My pal and I recently enjoyed a 5 day camping trip touring around the North Riding of Yorkshire. I am writing a Day by day report on my blog and will copy it on here. Unfortunately the notes on the photos do not transfer so you may have to visit my site (below) and click on 'bikes 2013'

_*Day 1 Great Ayton to Barnard Castle*_

_Route- Gt Ayton- Seamer - Hutton Rudby - Crathorne - Appleton Whiske - Whorleton - Barnard Castle._
_Distance 50.6 miles_
_Difficulty Easy_
_Weather Bright & Breezy_
_Company John _
This was a long weekend that John and I had been planning for some time, We had hoped that there may have been two others with us but unfortunately that was not to be. We started our trip by cheating and caught the 0850 train from Whitby to Great Ayton where we joined the cycle-route 165 and were soon enjoying a pleasant ride along mainly quiet country lanes, some of which were so narrow, they could almost be classed as single track roads. We were both heavily laden with camping gear etc and the road was slowly climbing all the time so our average speed was quite low. For a while we had the Cleveland Hills for company on our left hand side but once we had passed through Hutton Rudby, we soon began to leave them behind and had the novel experience of riding through mile after mile of agricultural land without any hills of note to hinder our progress.
 We did not stop for a meal as such but we did stop for a short break at Neasham, then a little while later we found a tea shop where we stopped for a cake and coffee in the village of Eppleby. At the table next to ours were a family of four who between them had two broken arms and a broken leg. The only one not injured was Mother, she looked the sort of woman who would have won a brawl in a dockside pub so it makes me wonder. Shortly after we left Eppleby we arrived at on old suspension type bridge over the river Tees at Whorlton where we stopped to take a photo or two and while we were there a large van crossed causing a momentary panic when the bridge started bouncing as though it had been hit by an earthquake.
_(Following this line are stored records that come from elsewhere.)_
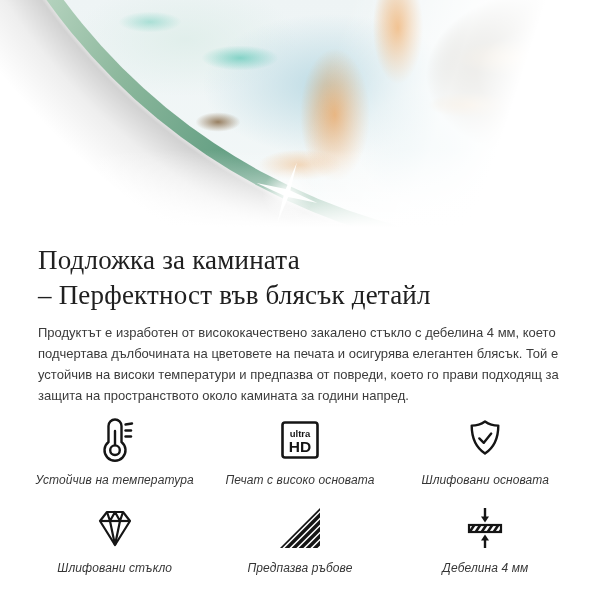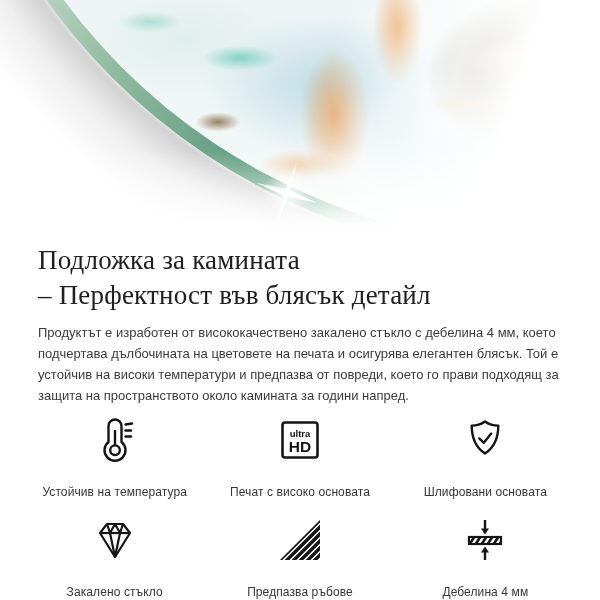--- a/index.html
+++ b/index.html
@@ -74,7 +74,7 @@
   }
   .feature{display:flex;flex-direction:column;align-items:center;}
   .f-icon{height:48px;display:flex;align-items:flex-start;justify-content:center;}
-  .f-label{margin-top:21px;font-size:12px;color:#363636;letter-spacing:0.1px;}
+  .f-label{margin-top:9px;font-size:12px;color:#363636;letter-spacing:0.1px;font-style:italic;}
   svg{display:block;}
 </style>
 </head>

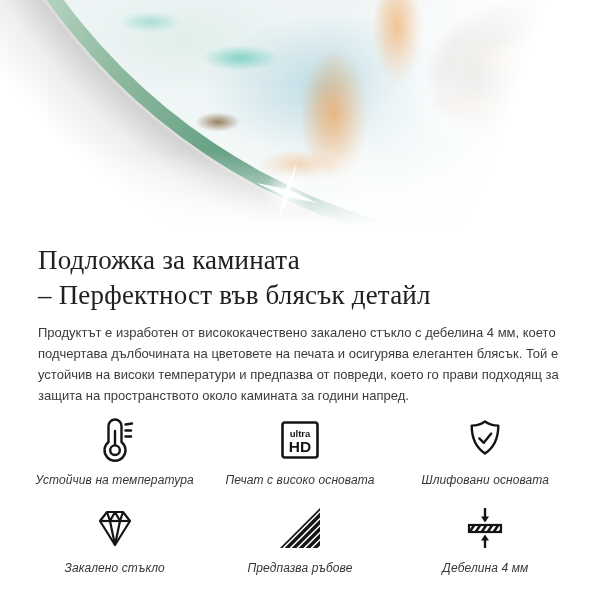--- a/index.html
+++ b/index.html
@@ -145,7 +145,7 @@
           <path d="M19 17 L24 41 M29 17 L24 41"></path>
         </svg>
       </div>
-      <div class="f-label">Закалено стъкло</div>
+      <div class="f-label">Шлифовани стъкло</div>
     </div>
 
     <div class="feature">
By now we were on the lookout for a campsite and although I knew that there was one at Whorlton, we somehow missed it and made fore Barnard Castle, passing the Bowes museum on the way. 
Eventually we arrived at the camping and caravan club site at Lartington, about 2.5 miles beyond Barney. The site was well run by friendly staff and facilities were spotless. The only problem was that there was nowhere to eat nearby so we had to make do with a basic meal which was adequate, but not exactly Egon Ronay.
While at the camp sit we wet up with another 'mature' cyclist who certainly put me to shame as far as fitness went. I believe that Ken is 78 (going on 18) and one of his other interests is sea kayaking. It had been a long ride by my standards but a very enjoyable one.



​

​

​

​

​

​

​

​

​

​

​

​


----------



## CafGriff (21 Aug 2013)

What an adventure!!


----------



## big_dummy2013 (6 Jan 2014)

Great pictures bet you had fun on your trip.


----------